The deactivation of the video tape recorder is controlled by the deactivate single-tone signal applied to detector 72. The deactivation electro-mechanical frequency detector 72 responds to a single audio frequency of 598.0 Hz. The particular frequency is amplified by a deactivation relay amplifier 73 and is fed to a time duration detector 74. This circuit consists of an RC time constant which begins timing upon receipt of the deactivation frequency. If that frequency occurs for a specific length of time, then the deactivation control relay 75 is energized. Relay 75 in turn de-energizes the activation control relay 66 and the record initiate control relay 71 resulting in the turn-off of the video tape recorder.

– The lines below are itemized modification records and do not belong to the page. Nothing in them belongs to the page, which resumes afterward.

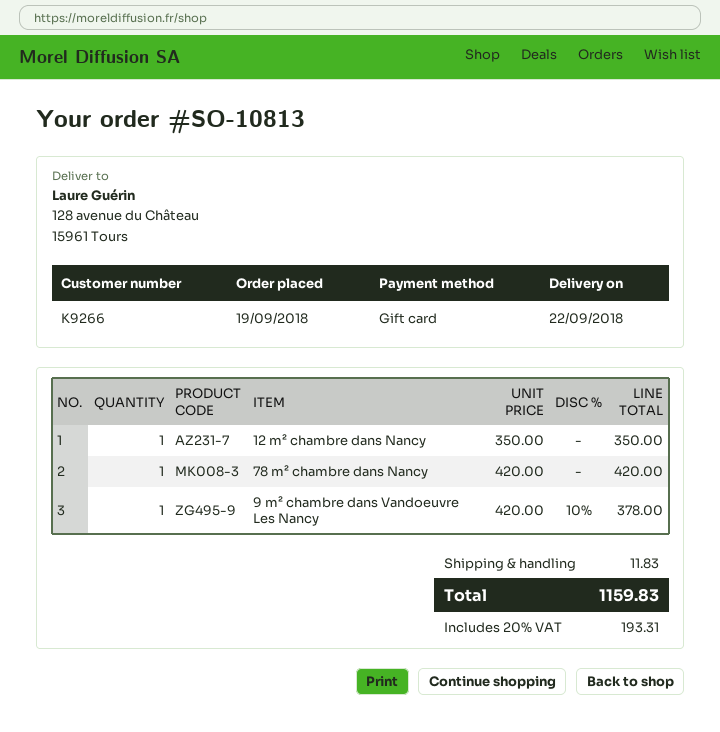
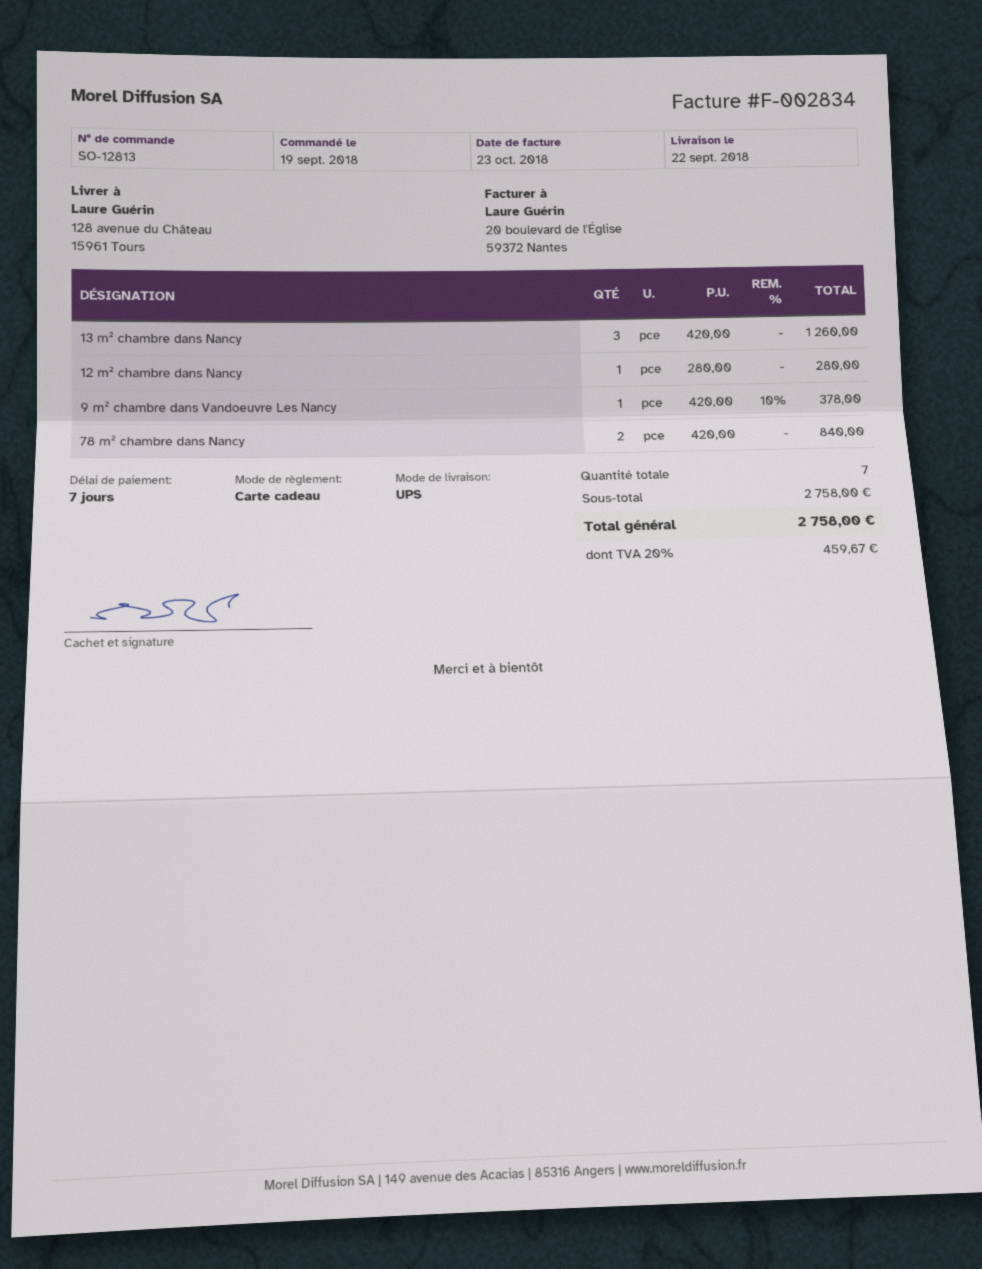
order number: SO-10813 -> SO-12813
12 m² chambre dans Nancy: 1 x 350.00 = 350.00 -> 1 x 280.00 = 280.00
78 m² chambre dans Nancy: 1 x 420.00 = 420.00 -> 2 x 420.00 = 840.00
13 m² chambre dans Nancy: none -> 3 x 420.00 = 1260.00
shipping: 11.83 -> none
tax: 20% = 193.31 -> 20% = 459.67
total: 1159.83 -> 2758.00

In summary, a two-frequency activation signal is detected by the decoder and results in: first, the AC power socket J2 being energized and the activate indicator lamp 69 being lit; and secondly, the record control output is energized approximately 5 seconds later. A single deactivate tone signal turns off the video tape recorder, providing the deactivate signal has occurred for a sufficient length of time which, as noted, is approximately 3 seconds.

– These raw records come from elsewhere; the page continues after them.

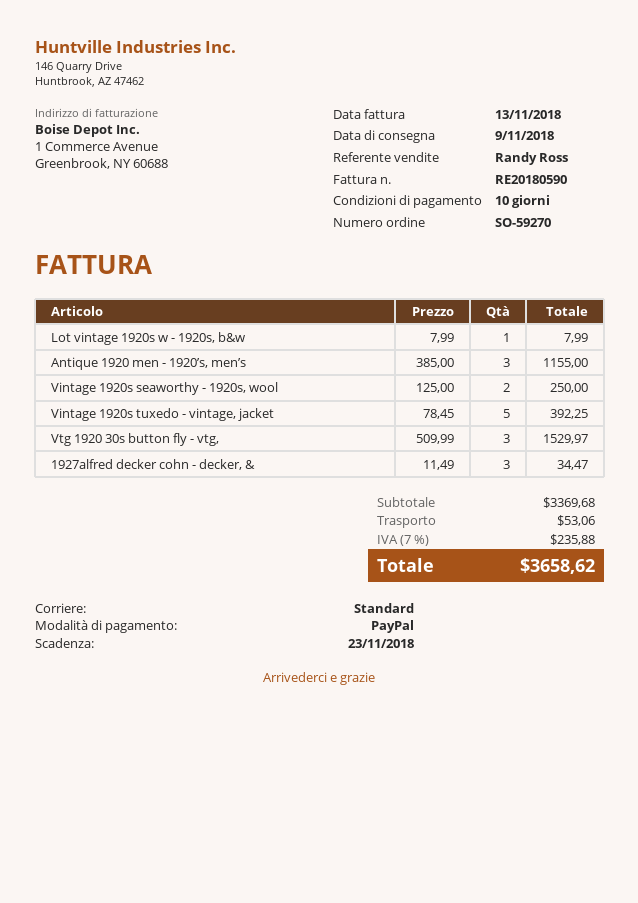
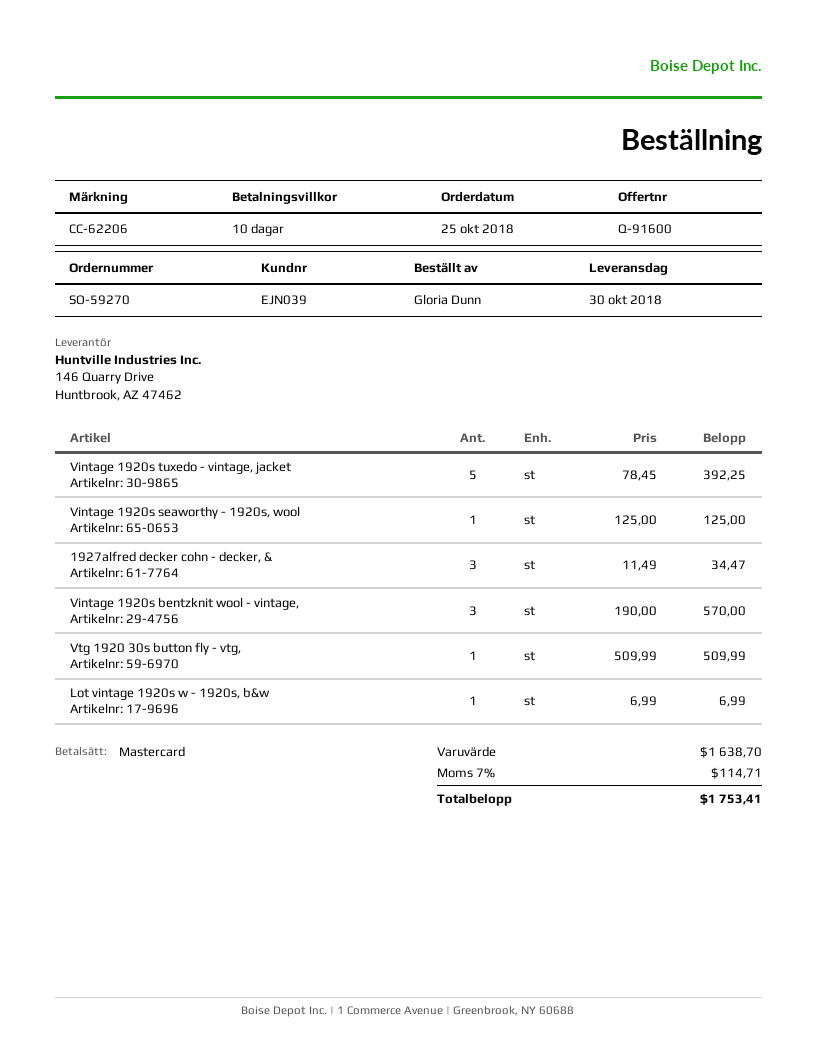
delivery date: 2018-11-09 -> 2018-10-30
payment method: PayPal -> Mastercard
Lot vintage 1920s w - 1920s, b&w: 1 x 7.99 = 7.99 -> 1 x 6.99 = 6.99
Antique 1920 men - 1920’s, men’s: 3 x 385.00 = 1155.00 -> none
Vintage 1920s seaworthy - 1920s, wool: 2 x 125.00 = 250.00 -> 1 x 125.00 = 125.00
Vtg 1920 30s button fly - vtg,: 3 x 509.99 = 1529.97 -> 1 x 509.99 = 509.99
Vintage 1920s bentzknit wool - vintage,: none -> 3 x 190.00 = 570.00
subtotal: 3369.68 -> 1638.70
shipping: 53.06 -> none
tax: 7% = 235.88 -> 7% = 114.71
total: 3658.62 -> 1753.41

Referring now to FIG. 5, there is illustrated the decoder input interface circuits. An audio output from the TV monitor receiver is taken directly off the secondary of the audio output transformer 76 by means of a shorting jack 77. Jack 77 is serially connected to an incandescent lamp filament 78 which serves as a current limiting ballast. The output from the ballast is clipped in clipper 62 consisting of resistor 79 and positive and negative clipping diodes 80 and 81. The clipped signal is fed in parallel to two channels for detection by two electro-mechanical frequency detecting devices 63 and 72. Detector 63 is essentially an iron core coil as seen by the signal and is arranged to detect two discrete frequencies corresponding to an activate signal. Detector 72 is a crystal tuning fork having its input electrode connected to the junction 82 of an RC network which is in turn connected across the output of the clipper circuit 62. The crystal detector 72 is sensitive to a single frequency of 598.0 Hz and is used for detection of the deactivate signal.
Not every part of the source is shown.